Comparison with VLSFO (cross-link)
The detailed comparison between HFO, VLSFO, and MGO is covered in the VLSFO and MGO WtW page. Key points for HFO context: WtW intensity at 91.0 gCO2eq/MJ (MEPC.391(82)) is essentially identical to VLSFO; sulphur is the differentiator (HFO 1.0 to 4.5 percent; VLSFO 0.50 percent or below); LCV, density, and viscosity sit in the same RM-grade envelope; asphaltenes can run higher in HFO; stability is operationally more predictable for HFO because the blend chemistry is standardised, while VLSFO had documented compatibility incidents in early 2020; and price runs USD 80 to USD 200 per tonne below VLSFO, driving scrubber economics.
The orthogonality of sulphur and GHG intensity is the single most important policy point.
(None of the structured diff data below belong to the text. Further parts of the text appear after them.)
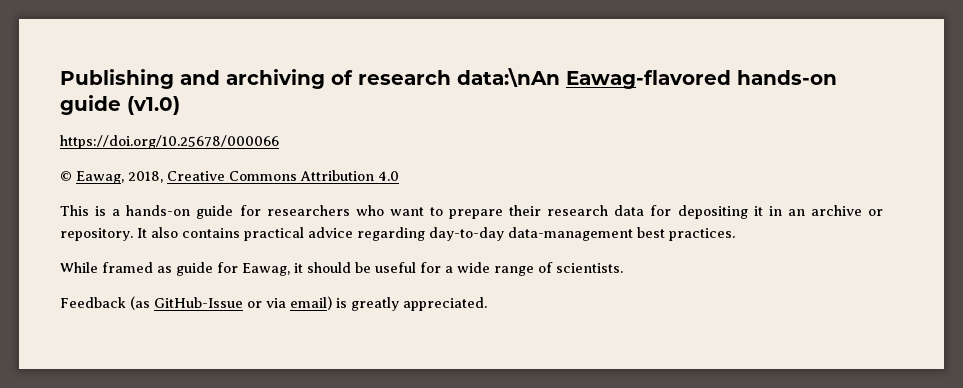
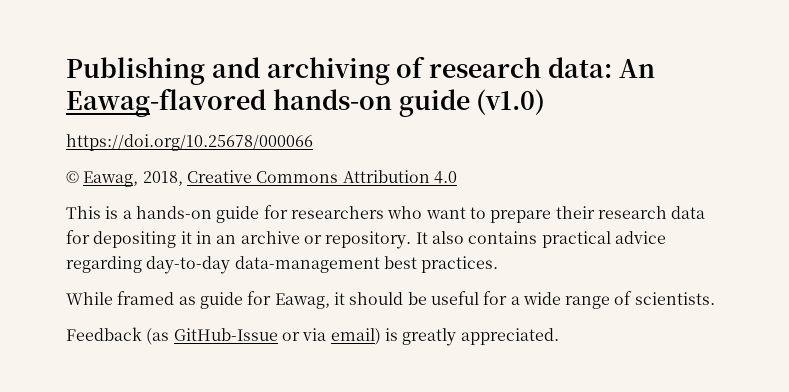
- Publishing and archiving of research data:\nAn Eawag-flavored hands-on guide (v1.0)
+ Publishing and archiving of research data: An Eawag-flavored hands-on guide (v1.0)

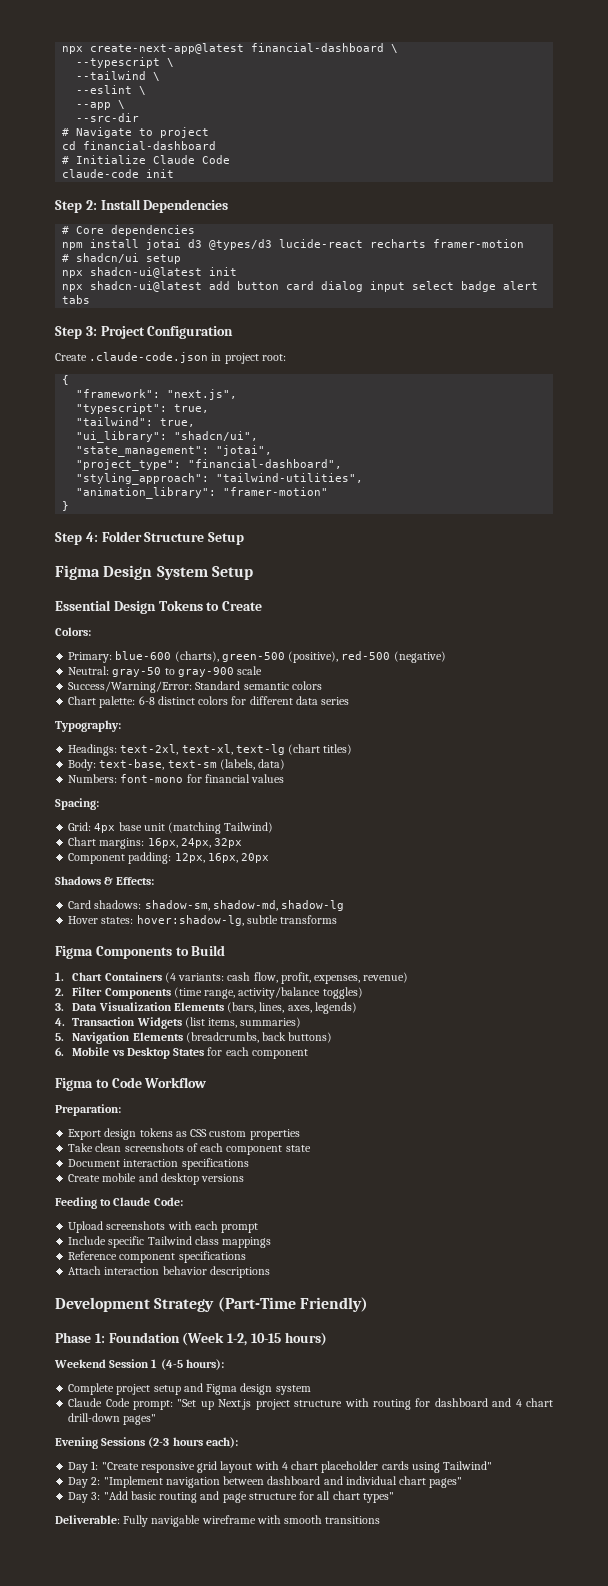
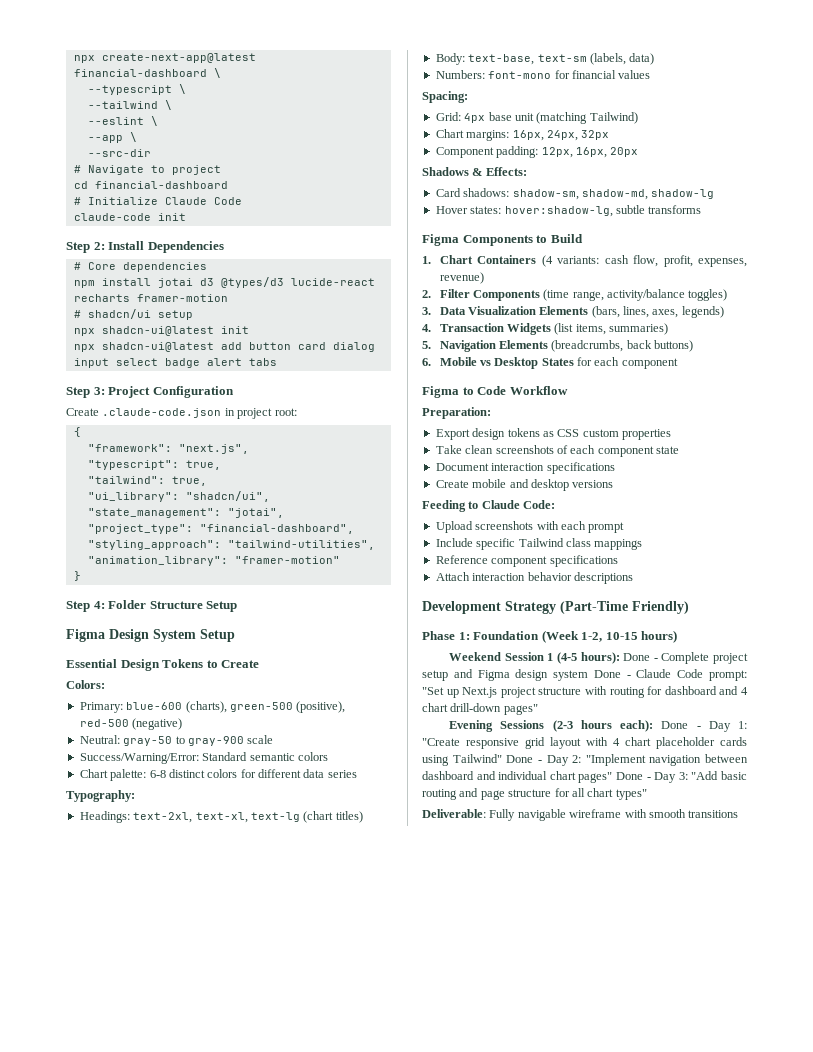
- Weekend Session 1 (4-5 hours):
- Complete project setup and Figma design system
- Claude Code prompt: "Set up Next.js project structure with routing for dashboard and 4 chart drill-down pages"
+ Weekend Session 1 (4-5 hours): Done - Complete project setup and Figma design system Done - Claude Code prompt: "Set up Next.js project structure with routing for dashboard and 4 chart drill-down pages"
- Evening Sessions (2-3 hours each):
- Day 1: "Create responsive grid layout with 4 chart placeholder cards using Tailwind"
- Day 2: "Implement navigation between dashboard and individual chart pages"
- Day 3: "Add basic routing and page structure for all chart types"
+ Evening Sessions (2-3 hours each): Done - Day 1: "Create responsive grid layout with 4 chart placeholder cards using Tailwind" Done - Day 2: "Implement navigation between dashboard and individual chart pages" Done - Day 3: "Add basic routing and page structure for all chart types"

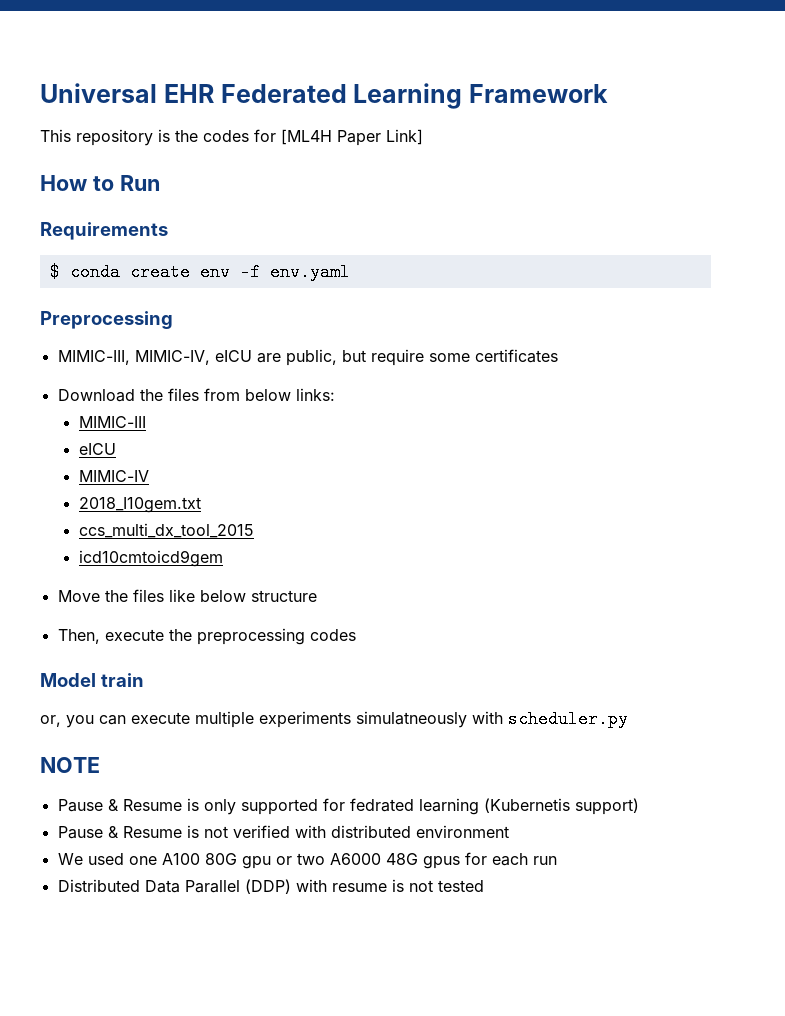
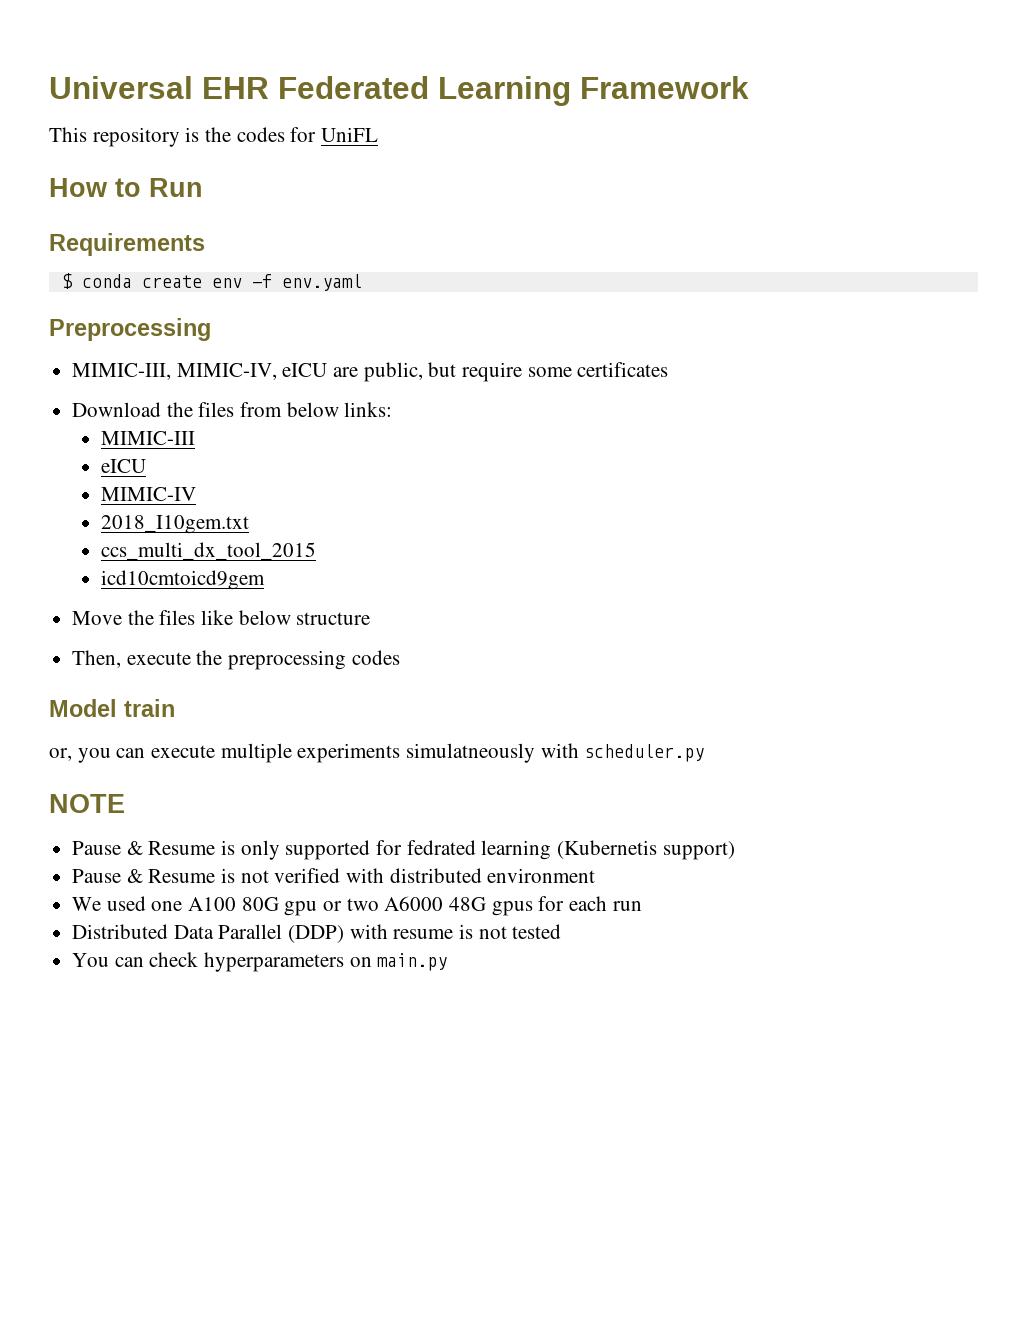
- This repository is the codes for [ML4H Paper Link]
+ This repository is the codes for UniFL
+ You can check hyperparameters on main.py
The two regulatory dimensions address different pollutants with different physical mechanisms.
2020 IMO sulphur cap and the end of unrestricted HFO
On 1 January 2020, MARPOL Annex VI Regulation 14 reduced the global sulphur cap from 3.50% m/m to 0.50% m/m. Inside ECAs, the cap had been at 0.10% m/m since 2015. The cap applies to all marine fuels used by ships of 400 GT or above when not equipped with an approved EGCS.
For non-scrubber-equipped ships, the cap was binding: HFO at 2.7 percent (global average) had to be replaced. VLSFO at 0.50 percent m/m emerged as the workhorse replacement, displacing HFO from approximately 70 percent of global bunker volume to less than 10 percent within the first quarter of 2020. MGO at 0.10 percent took a larger share of ECA-bound trade.
The Regulation 14.4 equivalence mechanism allows ships to continue burning higher-sulphur fuel if they install an approved EGCS achieving equivalent stack emission compliance. Type-approved scrubbers under Resolution MEPC.184(59) can demonstrate exhaust SO2 levels equivalent to fuel at 0.50 percent m/m or lower. This is the legal basis for continued HFO use after 2020.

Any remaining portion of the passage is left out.